In the brilliant qawwali from Barsaat ki Raat (of 1960) written by Sahir Ludhianvi, as the competition reaches its climactic conclusion, Bharat Bhushan sings :
“Jab jab Krishn ki bansi baaji,
Nikali Raadhaa saj ke
Jaan ajaan ka dhyaan bhulaa ke,
Lok laaj ko taj ke . . .”
When Krishna played his flute
Radha emerged, dressed up
Forgetting all she was taught
She left the honour of society
Here’s that saaj, the dress Radha wore.
Then, again, from the Amarushataka comes this:
Somehow she
got through the day
anticipating
the hundred pleasures of night.
Her dear one’s returned !
But now it’s time to enter the bedchamber
and relatives
won’t stop their dull conversation.
Mad with desire the girl finally cries
“something bit me”
shakes her skirt wildly
and knocks over
the lamp —
This is that skirt, shaken wildly in pretence. In pretence, mind you, so that she may immerse herself in what her heart desires.
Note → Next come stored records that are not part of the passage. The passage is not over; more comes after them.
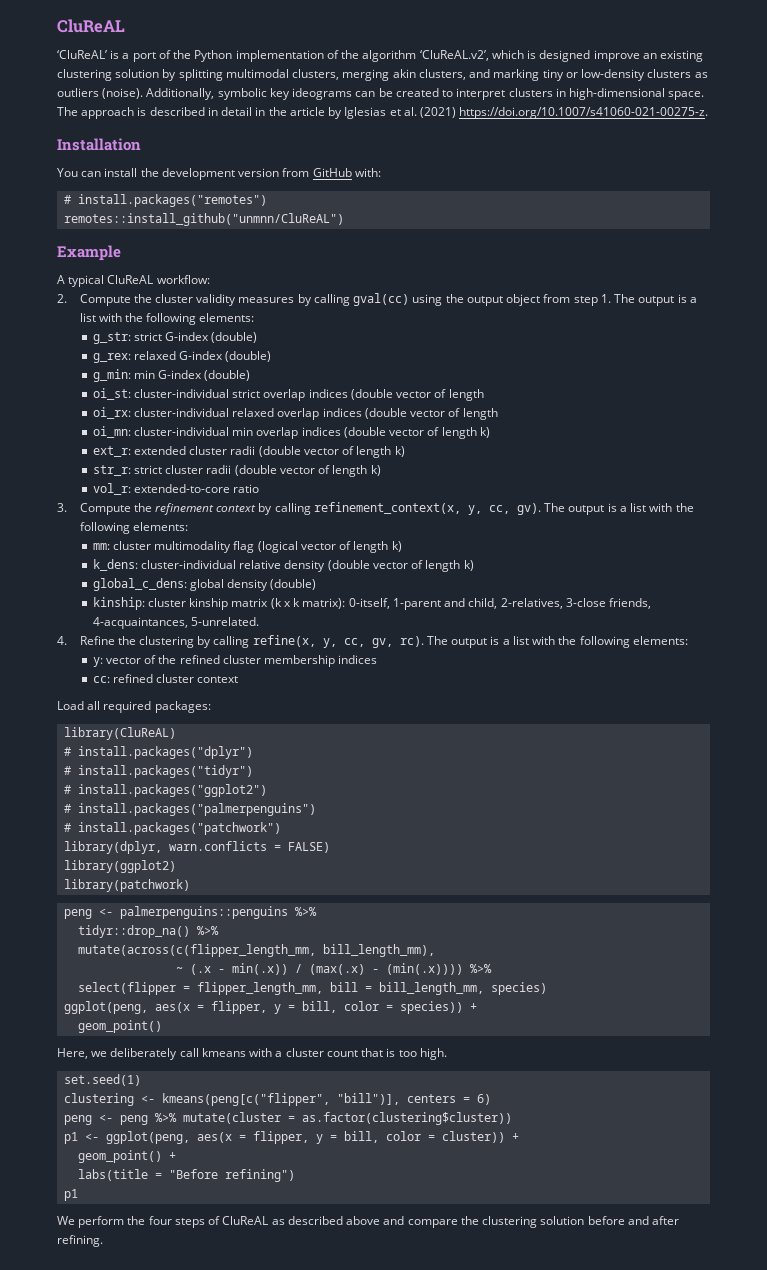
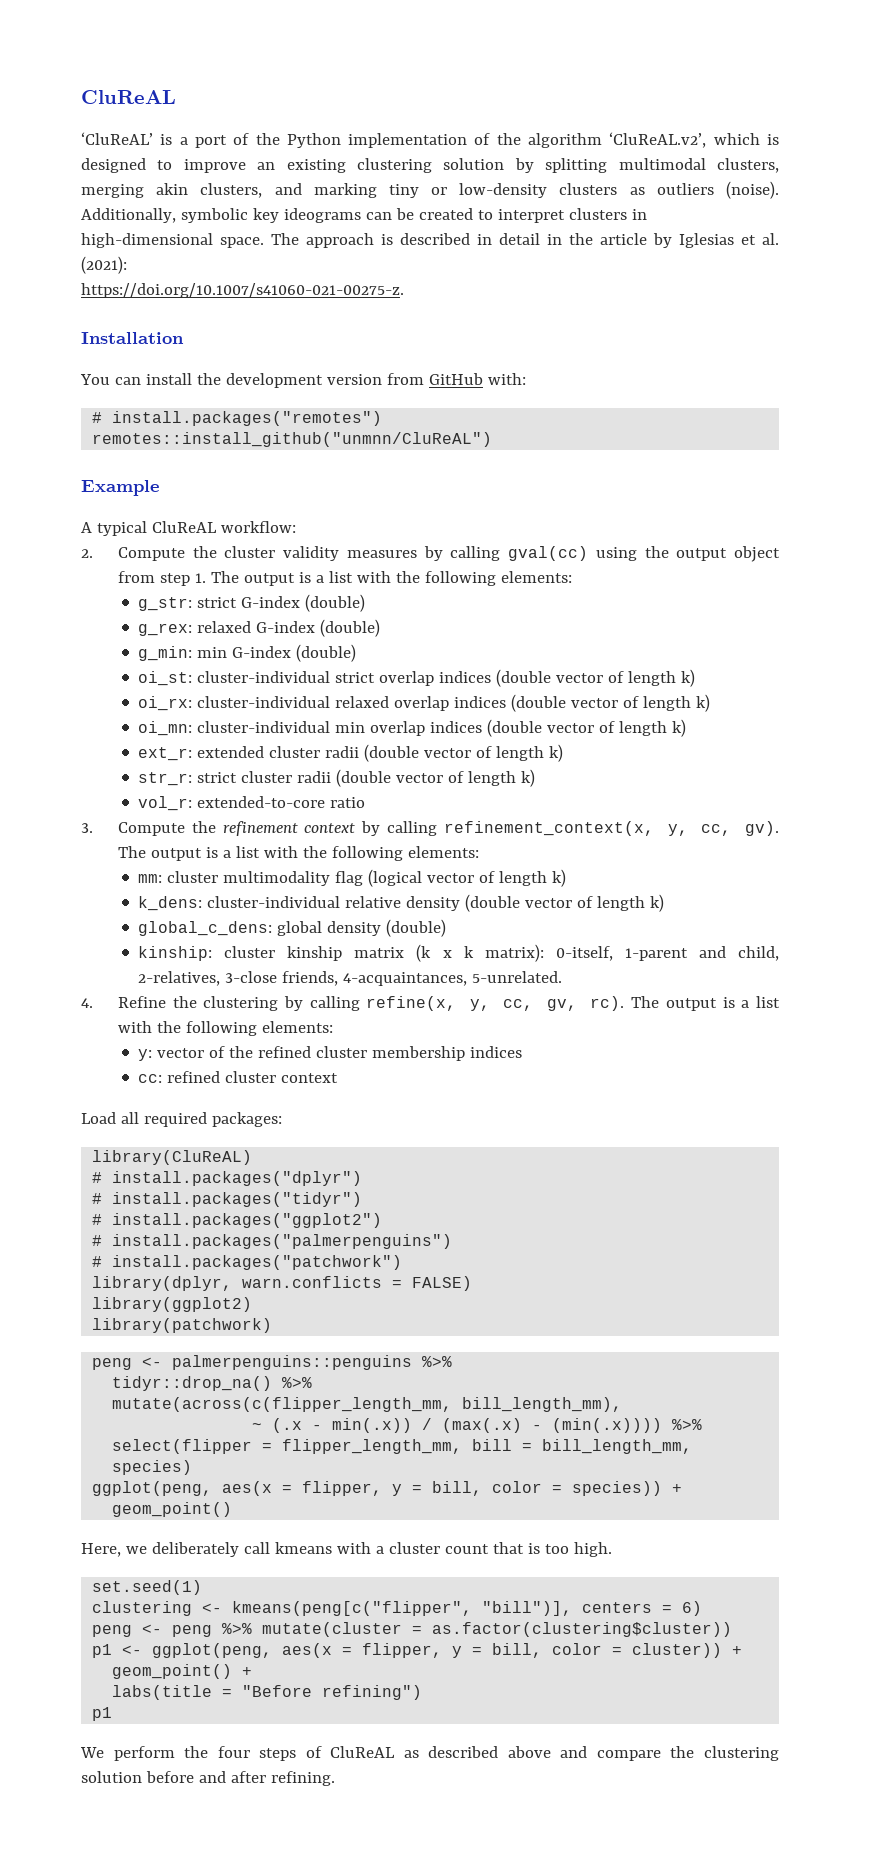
- ‘CluReAL’ is a port of the Python implementation of the algorithm ‘CluReAL.v2’, which is designed improve an existing clustering solution by splitting multimodal clusters, merging akin clusters, and marking tiny or low-density clusters as outliers (noise).
+ ‘CluReAL’ is a port of the Python implementation of the algorithm ‘CluReAL.v2’, which is designed to improve an existing clustering solution by splitting multimodal clusters, merging akin clusters, and marking tiny or low-density clusters as outliers (noise).
- The approach is described in detail in the article by Iglesias et al. (2021) https://doi.org/10.1007/s41060-021-00275-z.
+ The approach is described in detail in the article by Iglesias et al. (2021):
+ https://doi.org/10.1007/s41060-021-00275-z.
- oi_st: cluster-individual strict overlap indices (double vector of length
+ oi_st: cluster-individual strict overlap indices (double vector of length k)
- oi_rx: cluster-individual relaxed overlap indices (double vector of length
+ oi_rx: cluster-individual relaxed overlap indices (double vector of length k)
And then there’s the expressive twirl of the flamenco dancer as Mrs.Gopali Chakrabori-Ghosh has so well elucidated. Or the “Chun-Chun” of Mrs. Varsha Desai that recalls, from 1951's Hindi film ‘Humlog’, a toothsome Shyama singing with the incandescent innocence of young love to Balraj Sahni:
“Chhun chhun chhun bajé payal mori,
bajé payal mori
Aaja chorii chorii
aaja chori-chori . . .“
Lata Mangeshkar made the song memorable, the finer nuances of youthful, angelic love captured perfectly and indelibly in that inimitable voice that rises beyond melody to sacredness.
This jewel has transcended any one interpretation, ours, to include within it those of all you who admire, appreciate and applaud it. What started out as Radha’s 'chaahat' and her 'chaniya-choli' that she wore on her trysts with Krishna has now reached beyond Indian culture and mythology and all associative romances therein to a greater world of each of your interpretations. That’s what art’s supposed to be. No-one, least of all the artist, can actually claim to own a piece of art in the entirety of its meaning. It’s art if we think and feel it’s art. And in that manner it must speak to us in ways only we, each of us independently, can determine. Yet, its universal beauty is at the same time upheld without any equivocation.
What else can we say specifically about this necklace?
Just as a banjara skirt might be constructed, this too is a layered jewel, it’s motifs drawn in naksha (the floriated sections), filigree (the rickrack rows), a sudden Manipuri sat-karai segment, and the katai topas and inverted mangoes bookending the piece.
The double row of kadamphul jhumurs, with polished discs in between, edging the jewel, you’ve seen in the earrings, as you have the finial of two large naksha paisleys with a Manipuri pradip in-between, the latter also wedged in the centre of the aam-kalka border at the bottom. Here, a small sun rises between the naksha paisleys, a detail new but necessary.
After all, when the rituals of physical love are over and in the morning when we realise we’ve declared love by submitting our bodies to wanton pleasure, it gives us a sense of completion, as if love in its totality has been affirmed.
The wide faceted half-topa lined double-kamal chain continues the kadam-phul jhumurs and jhilimili drops of the centrepiece because of which the tintinnabulation is louder, more urgent in the necklace.
Be forewarned then, if you intend this to be your wedding jewel, your phool-sajja will probably end up being a rather jinglingly revealing one. And if your family and friends are discreet in their ‘ari-pata’, they’ll be in places ready to disrupt your first night of wedded love. Even tape-recorders (digital ones, or just phones, these days) have been known to be pressed into service.
Anyway, finally, you get to choose your jewel. Whether the Chaahat-Chaniya, modelled — in intricately handcrafted guinea gold imparted a vermilion finish — after the first heroine of celestial love’s garb when she yearned for her lover and united with him, suits you is for you to ponder. You have to feel the jewel and then feel it become you. Only then can you decide.
In the meantime, just love for love’s sake. To reduce true love to mere physical desire is a shame, and to say the motive of perpetuating the species leads to love is horribly reductive. It’s not the results that determine the act : it’s love because this, this and this came about — No! It’s the act that begets new life. And even otherwise, it’s love if you believe it’s love.
On that note, we leave you with the Chahaat-Chaniya and our wishes to see you love and be loved, unconditionally, always.